Meadowcroft to host archaeology day
AVELLA — As part of Pennsylvania Archaeology Month, Meadowcroft Rockshelter and Historic Village will host archaeology day from 11 a.m. to 5 p.m. Saturday in partnership with the Society for Pennsylvania Archaeology
Meadowcroft, part of the Smithsonian-affiliated Senator John Heinz History Center museum system, will host experts from across the state for presentations about how archaeologists use cutting-edge technology to learn about the lives of prehistoric people.
Visitors can learn about flint knapping, a technique for making stone tools, from an expert flintknapper and prehistoric food processing using experimental technology.
In addition, visitors can bring their own American Indian artifacts for identification and analysis by experts with more than 50 years of combined experience with archaeological artifacts.

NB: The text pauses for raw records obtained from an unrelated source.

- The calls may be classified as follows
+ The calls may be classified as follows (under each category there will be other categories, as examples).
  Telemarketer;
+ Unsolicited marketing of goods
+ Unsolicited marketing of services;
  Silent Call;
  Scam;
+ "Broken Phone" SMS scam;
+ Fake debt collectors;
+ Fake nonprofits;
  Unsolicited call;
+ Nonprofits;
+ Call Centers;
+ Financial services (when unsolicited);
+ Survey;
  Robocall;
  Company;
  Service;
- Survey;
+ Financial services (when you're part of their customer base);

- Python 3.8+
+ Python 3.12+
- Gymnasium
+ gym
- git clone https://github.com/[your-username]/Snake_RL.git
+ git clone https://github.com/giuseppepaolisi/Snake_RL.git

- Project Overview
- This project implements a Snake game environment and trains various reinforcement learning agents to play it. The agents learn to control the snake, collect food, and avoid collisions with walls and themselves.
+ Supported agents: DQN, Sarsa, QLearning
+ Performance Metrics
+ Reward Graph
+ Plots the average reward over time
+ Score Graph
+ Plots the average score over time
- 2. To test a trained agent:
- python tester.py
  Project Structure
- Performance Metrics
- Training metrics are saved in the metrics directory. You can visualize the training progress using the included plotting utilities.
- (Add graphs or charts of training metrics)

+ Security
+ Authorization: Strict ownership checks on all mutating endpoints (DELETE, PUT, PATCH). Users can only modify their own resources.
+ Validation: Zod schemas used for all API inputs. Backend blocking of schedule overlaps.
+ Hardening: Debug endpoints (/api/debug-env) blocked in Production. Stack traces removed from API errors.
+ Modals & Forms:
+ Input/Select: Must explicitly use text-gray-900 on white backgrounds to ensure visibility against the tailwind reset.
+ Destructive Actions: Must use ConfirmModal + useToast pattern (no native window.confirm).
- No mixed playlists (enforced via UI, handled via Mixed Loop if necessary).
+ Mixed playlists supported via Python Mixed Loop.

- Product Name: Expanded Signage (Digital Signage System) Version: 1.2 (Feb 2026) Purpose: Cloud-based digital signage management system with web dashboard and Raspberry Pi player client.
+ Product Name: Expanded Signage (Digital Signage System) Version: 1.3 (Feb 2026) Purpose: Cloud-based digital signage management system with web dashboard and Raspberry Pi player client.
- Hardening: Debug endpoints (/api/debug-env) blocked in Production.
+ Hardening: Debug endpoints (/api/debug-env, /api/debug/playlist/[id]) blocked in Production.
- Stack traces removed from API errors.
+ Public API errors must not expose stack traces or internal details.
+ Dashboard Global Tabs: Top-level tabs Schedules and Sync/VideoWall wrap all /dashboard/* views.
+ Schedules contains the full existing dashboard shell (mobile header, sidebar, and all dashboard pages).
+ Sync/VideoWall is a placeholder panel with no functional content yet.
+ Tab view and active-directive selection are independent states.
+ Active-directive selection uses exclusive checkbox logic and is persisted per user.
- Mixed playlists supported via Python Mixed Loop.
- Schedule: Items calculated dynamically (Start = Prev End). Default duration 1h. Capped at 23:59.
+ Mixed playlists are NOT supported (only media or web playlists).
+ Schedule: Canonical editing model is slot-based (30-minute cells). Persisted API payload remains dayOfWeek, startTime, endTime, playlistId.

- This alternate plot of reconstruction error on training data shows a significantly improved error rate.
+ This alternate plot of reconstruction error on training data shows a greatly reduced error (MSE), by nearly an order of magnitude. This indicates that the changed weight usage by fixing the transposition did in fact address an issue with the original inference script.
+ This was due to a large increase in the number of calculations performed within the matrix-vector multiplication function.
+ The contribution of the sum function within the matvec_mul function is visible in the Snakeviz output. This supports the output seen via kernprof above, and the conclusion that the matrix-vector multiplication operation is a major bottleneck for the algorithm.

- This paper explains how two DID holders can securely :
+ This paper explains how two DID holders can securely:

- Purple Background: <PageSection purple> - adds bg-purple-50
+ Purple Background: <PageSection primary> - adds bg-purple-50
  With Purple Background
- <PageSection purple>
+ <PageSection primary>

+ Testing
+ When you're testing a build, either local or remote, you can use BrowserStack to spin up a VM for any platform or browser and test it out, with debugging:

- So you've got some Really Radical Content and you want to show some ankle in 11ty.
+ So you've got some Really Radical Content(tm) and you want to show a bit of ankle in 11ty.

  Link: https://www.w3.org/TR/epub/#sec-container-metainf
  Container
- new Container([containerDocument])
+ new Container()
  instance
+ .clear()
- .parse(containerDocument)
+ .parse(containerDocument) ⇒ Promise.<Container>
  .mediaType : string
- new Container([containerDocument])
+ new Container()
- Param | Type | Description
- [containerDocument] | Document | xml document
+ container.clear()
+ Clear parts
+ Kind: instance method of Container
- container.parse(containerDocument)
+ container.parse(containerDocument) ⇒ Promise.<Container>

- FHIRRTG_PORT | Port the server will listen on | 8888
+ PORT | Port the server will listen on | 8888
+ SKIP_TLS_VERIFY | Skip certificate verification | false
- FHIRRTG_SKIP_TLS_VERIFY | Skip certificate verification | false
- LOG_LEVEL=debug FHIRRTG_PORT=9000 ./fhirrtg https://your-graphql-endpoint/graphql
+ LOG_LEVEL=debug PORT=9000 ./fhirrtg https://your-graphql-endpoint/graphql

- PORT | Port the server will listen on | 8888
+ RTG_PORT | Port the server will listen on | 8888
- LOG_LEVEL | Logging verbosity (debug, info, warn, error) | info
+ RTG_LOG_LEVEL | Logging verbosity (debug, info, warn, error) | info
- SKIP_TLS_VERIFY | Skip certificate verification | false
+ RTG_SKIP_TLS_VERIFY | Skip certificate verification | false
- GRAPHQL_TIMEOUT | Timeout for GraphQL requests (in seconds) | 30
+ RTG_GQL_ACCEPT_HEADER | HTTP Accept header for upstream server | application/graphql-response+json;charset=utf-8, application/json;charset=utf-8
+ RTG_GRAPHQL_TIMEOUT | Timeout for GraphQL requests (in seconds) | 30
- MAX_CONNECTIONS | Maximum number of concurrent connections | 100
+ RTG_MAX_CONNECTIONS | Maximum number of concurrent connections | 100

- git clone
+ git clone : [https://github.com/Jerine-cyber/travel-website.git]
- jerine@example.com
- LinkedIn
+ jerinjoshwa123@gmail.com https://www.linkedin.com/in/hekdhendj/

Throughout the day, Meadowcroft visitors can step inside a wigwam in a recreated 16th-century Monongahela Indian Village, watch a blacksmith forge red-hot iron in the 19th-century Meadowcroft Village, and tour the Meadowcroft Rockshelter, a National Historic Landmark and the oldest site of human habitation in North America.
All archaeology day activities are included with regular admission to Meadowcroft.
Admission is $15 for adults, $14 for senior citizens and $7 for students and children ages 6-17. Children ages 5 and under and History Center members get in free.
For information, visit www.heinzhistorycenter.org/meadowcroft or call (724) 587-3412.
Meadowcroft Rockshelter and Historic Village operates in association with the Senator John Heinz History Center, an affiliate of the Smithsonian and Pennsylvania’s largest history museum. Meadowcroft, a National Historic Landmark, is the oldest site of human habitation in North America and features a massive rock overhang used by the region’s earliest inhabitants for shelter more than 16,000 years ago.
The 16th century Monongahela Indian Village includes wigwams, recreated prehistoric artifacts, and hands-on activities related to agriculture.
Two 18th century structures help to spotlight the similarities and differences between the everyday lives of European settlers and American Indians in the Upper Ohio Valley.
Meadowcroft’s 19th century village features a covered bridge, one-room schoolhouse, blacksmith shop, and church that create a charming country village setting.